Phil Forrest wrote:
Hello All,
Once upon a time, I had a happy ganglia monitor that was giving me
valuable data on all nodes of my 48 node cluster. Then I got a request
from a user to upgrade the kernel. After I upgraded the kernels across
the cluster, my ganglia could only see the data from the gmond running
on the head node (which also had gmetad and httpd running).
The cluster is running Red Hat 7.3 with kernel 2.4.9-34smp #1 SMP Sat
Jun 1 05:54:57 EDT 2002 i686 unknown
My cluster has 46 compute nodes with one (eth0) interface and two head
nodes with two interfaces (eth0 and eth1) one for the private lan and
one for the campus network. My head node that has gmetad running has
"mcast_if eth1" set in its gmond.conf file. Here's the /sbin/ifconfig
slice for eth1 on the head node:
eth1 Link encap:Ethernet HWaddr 00:40:F4:2A:6E:26
inet addr:192.168.5.200 Bcast:192.168.5.255 Mask:255.255.255.0
UP BROADCAST RUNNING MULTICAST MTU:1500 Metric:1
RX packets:176581970 errors:0 dropped:0 overruns:0 frame:0
TX packets:160905314 errors:0 dropped:0 overruns:0 carrier:0
collisions:0
RX bytes:1187468116 (1132.4 Mb) TX bytes:2350492219 (2241.6 Mb)

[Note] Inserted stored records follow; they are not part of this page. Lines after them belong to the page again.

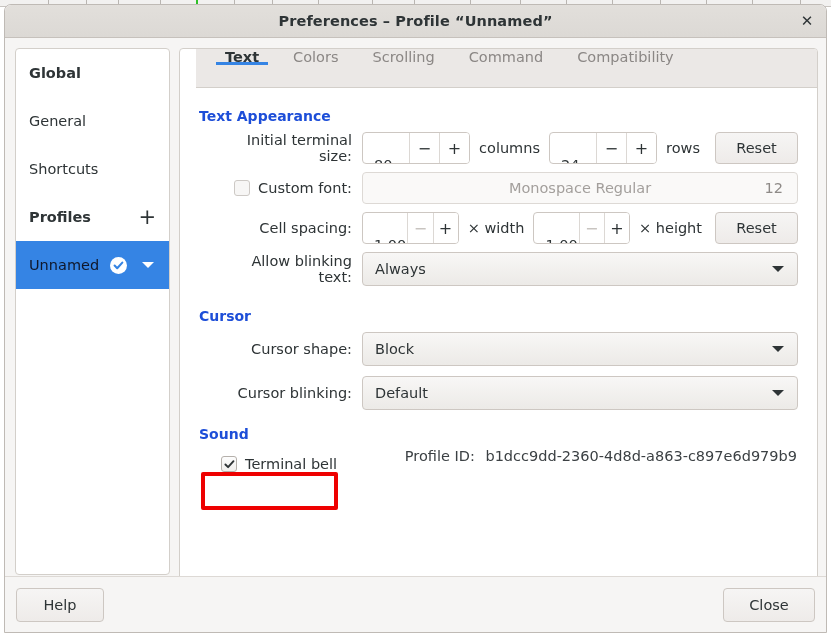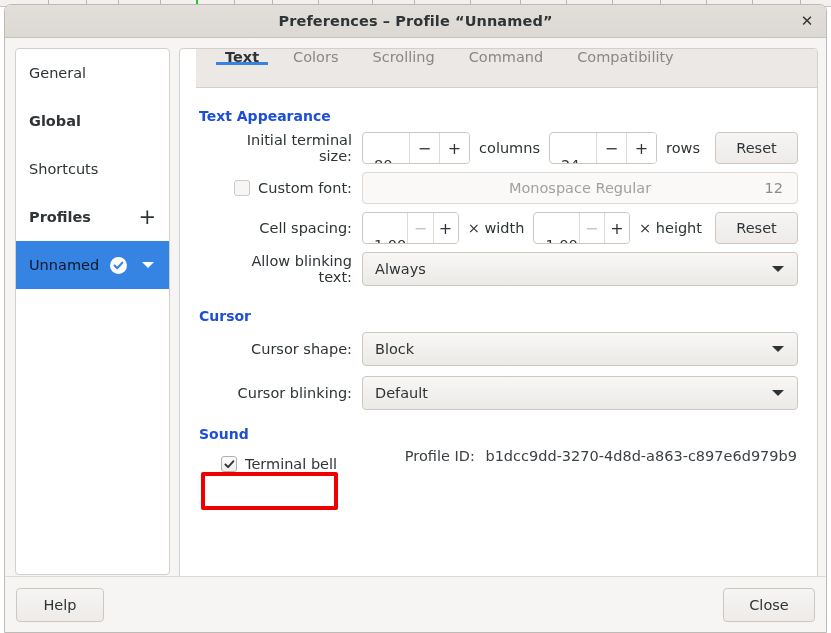"General" div.side-row { order: before "Global" -> after "Global" }
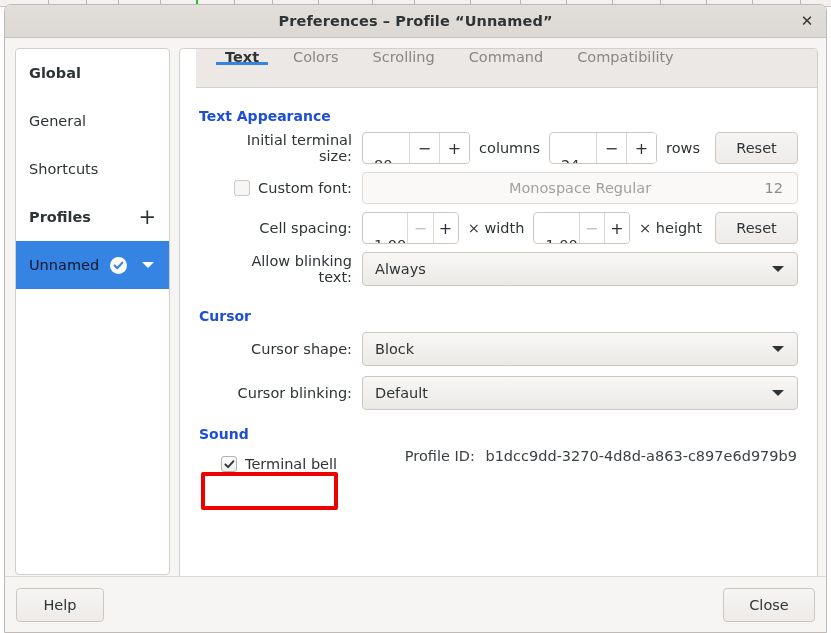"b1dcc9dd-3270-4d8d-a863-c897e6d979b9" span.pid-value { text: b1dcc9dd-3270-4d8d-a863-c897e6d979b9 -> b1dcc9dd-2360-4d8d-a863-c897e6d979b9 }
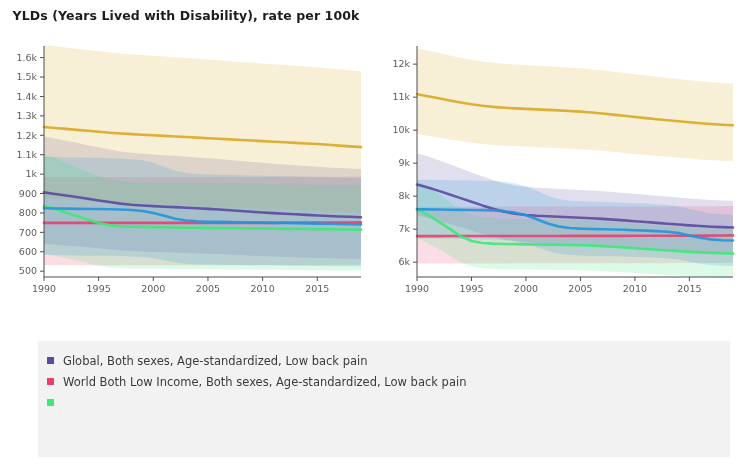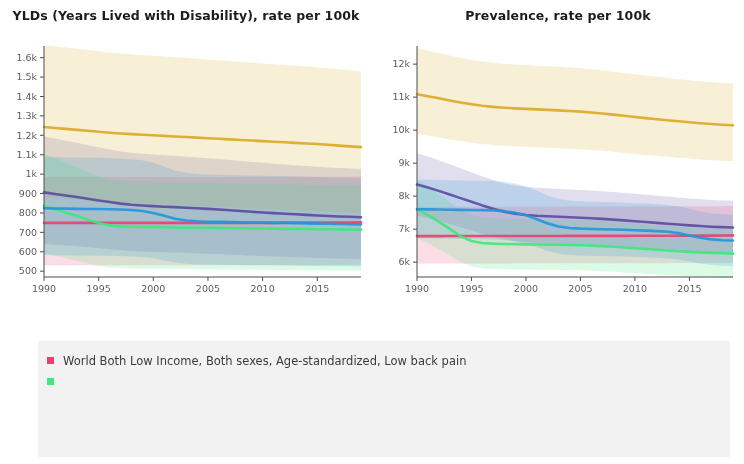"Prevalence, rate per 100k" div.chart-title { html: <div>Prevalence, rate per 100k</div> -> none }
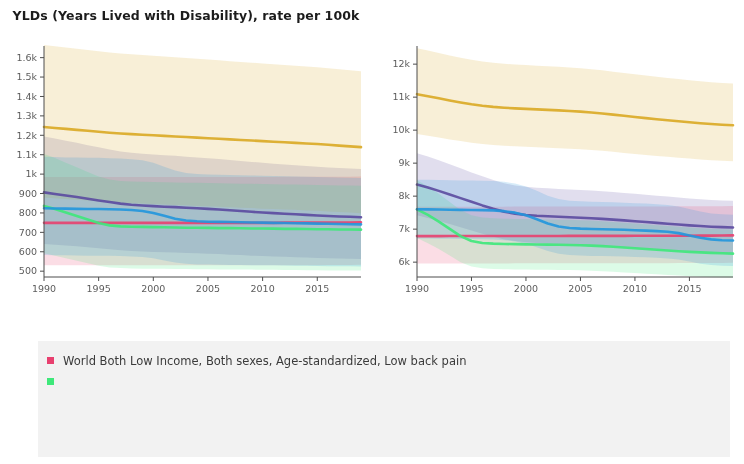"Global, Both sexes, Age-standardized," li.legend-item { html: none -> <li> <span></span> <span>Global, Both sexes, Age-standardized, Low back pain</span> </li> }
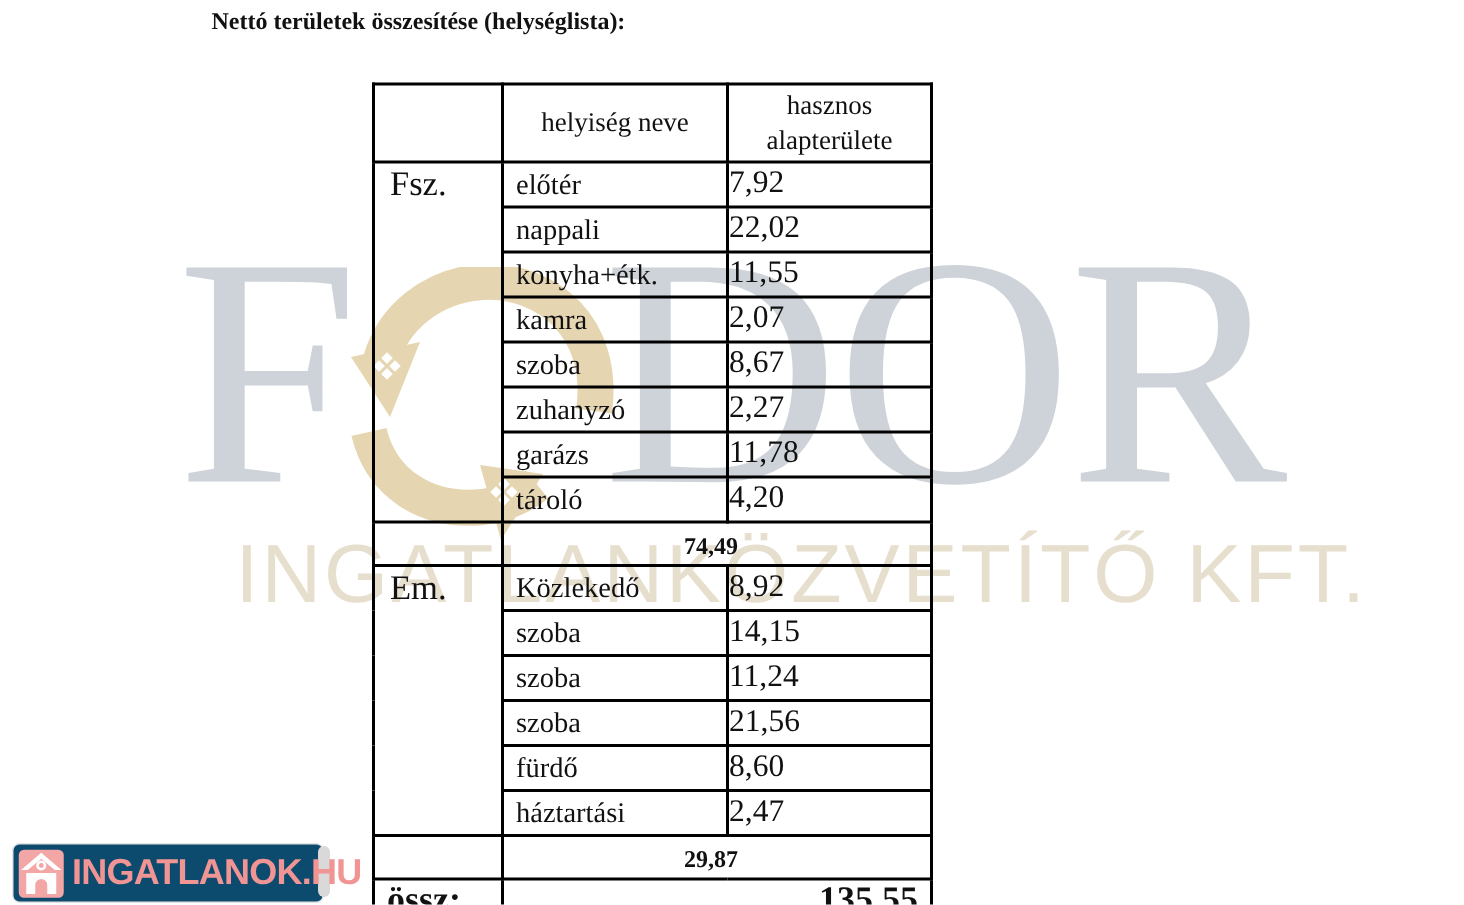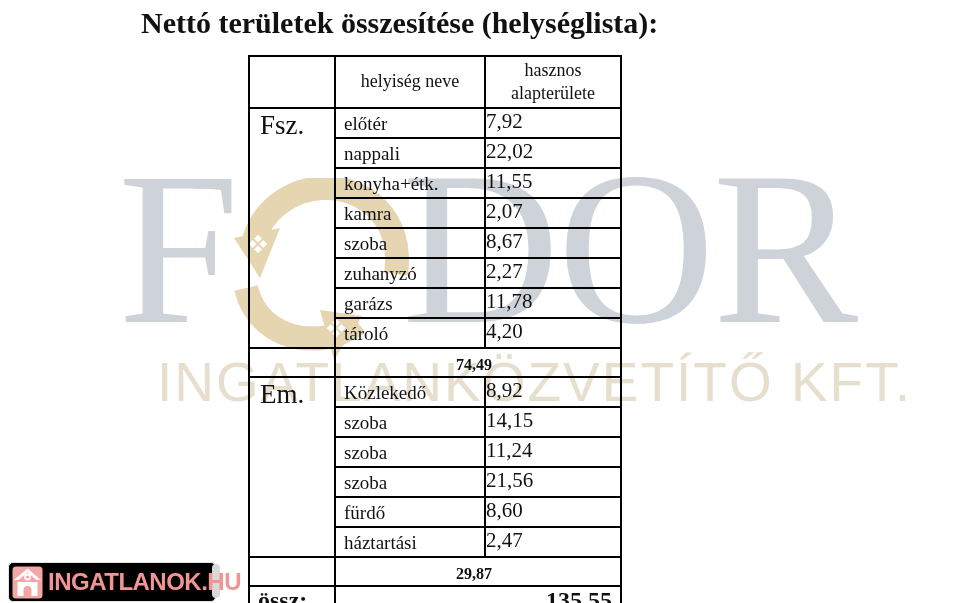"Nettó területek összesítése" .doc-title { font-size: 30px -> 16px }
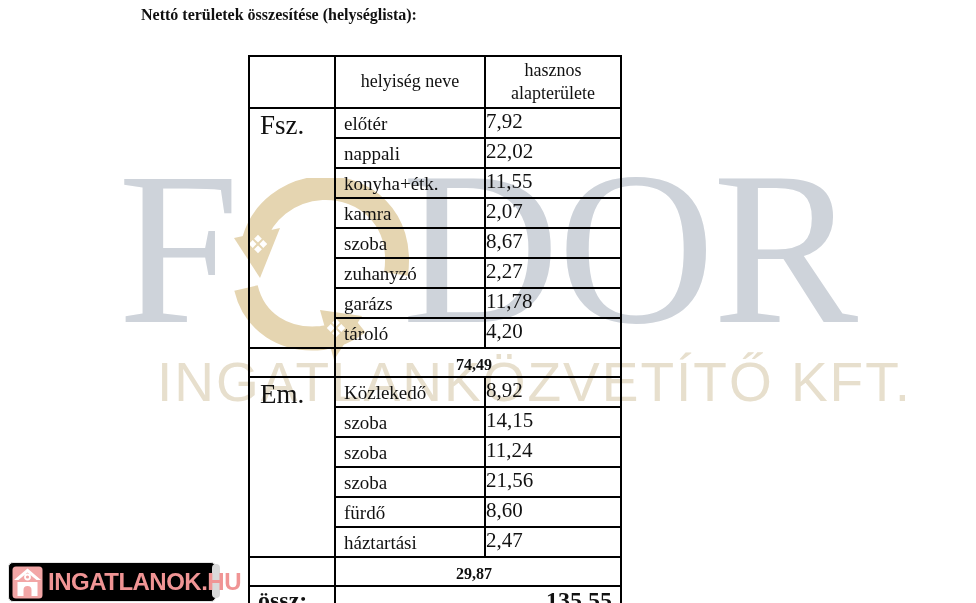"Fsz." .floor-cell { font-size: 27px -> 23px }
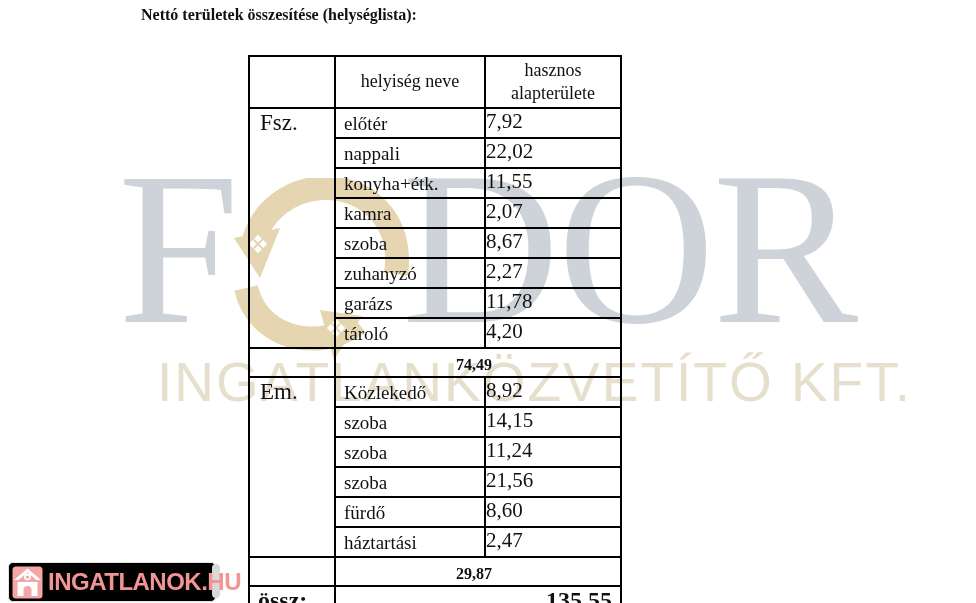"INGATLANOK.HU" .footer-badge { background: #000000 -> #0c4a6e }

Can I trust the output of /sbin/ifconfig (meaning, if /sbin/ifconfig
says MULTICAST is running, is that the REAL truth, or can the kernel
still suppress multicast transmissions??)
The kernel's firewalling configuration can still filter out multicast
traffic. Check your firewall config (man iptables :) ). If your config is
very restrictive, at least poke a li'l hole for the multicast IP/port combo.
IIRC, the default iptables behavior changed a few point releases back in
Redhat - it's now on. This is apparently to help everyone who's installing
it on their desktop connected to the net via cable modem from getting owned...
Also, gmetad cares not one whit about /etc/gmond.conf. I just did a
once-over on the code to make absolutely sure, there's no mention of it.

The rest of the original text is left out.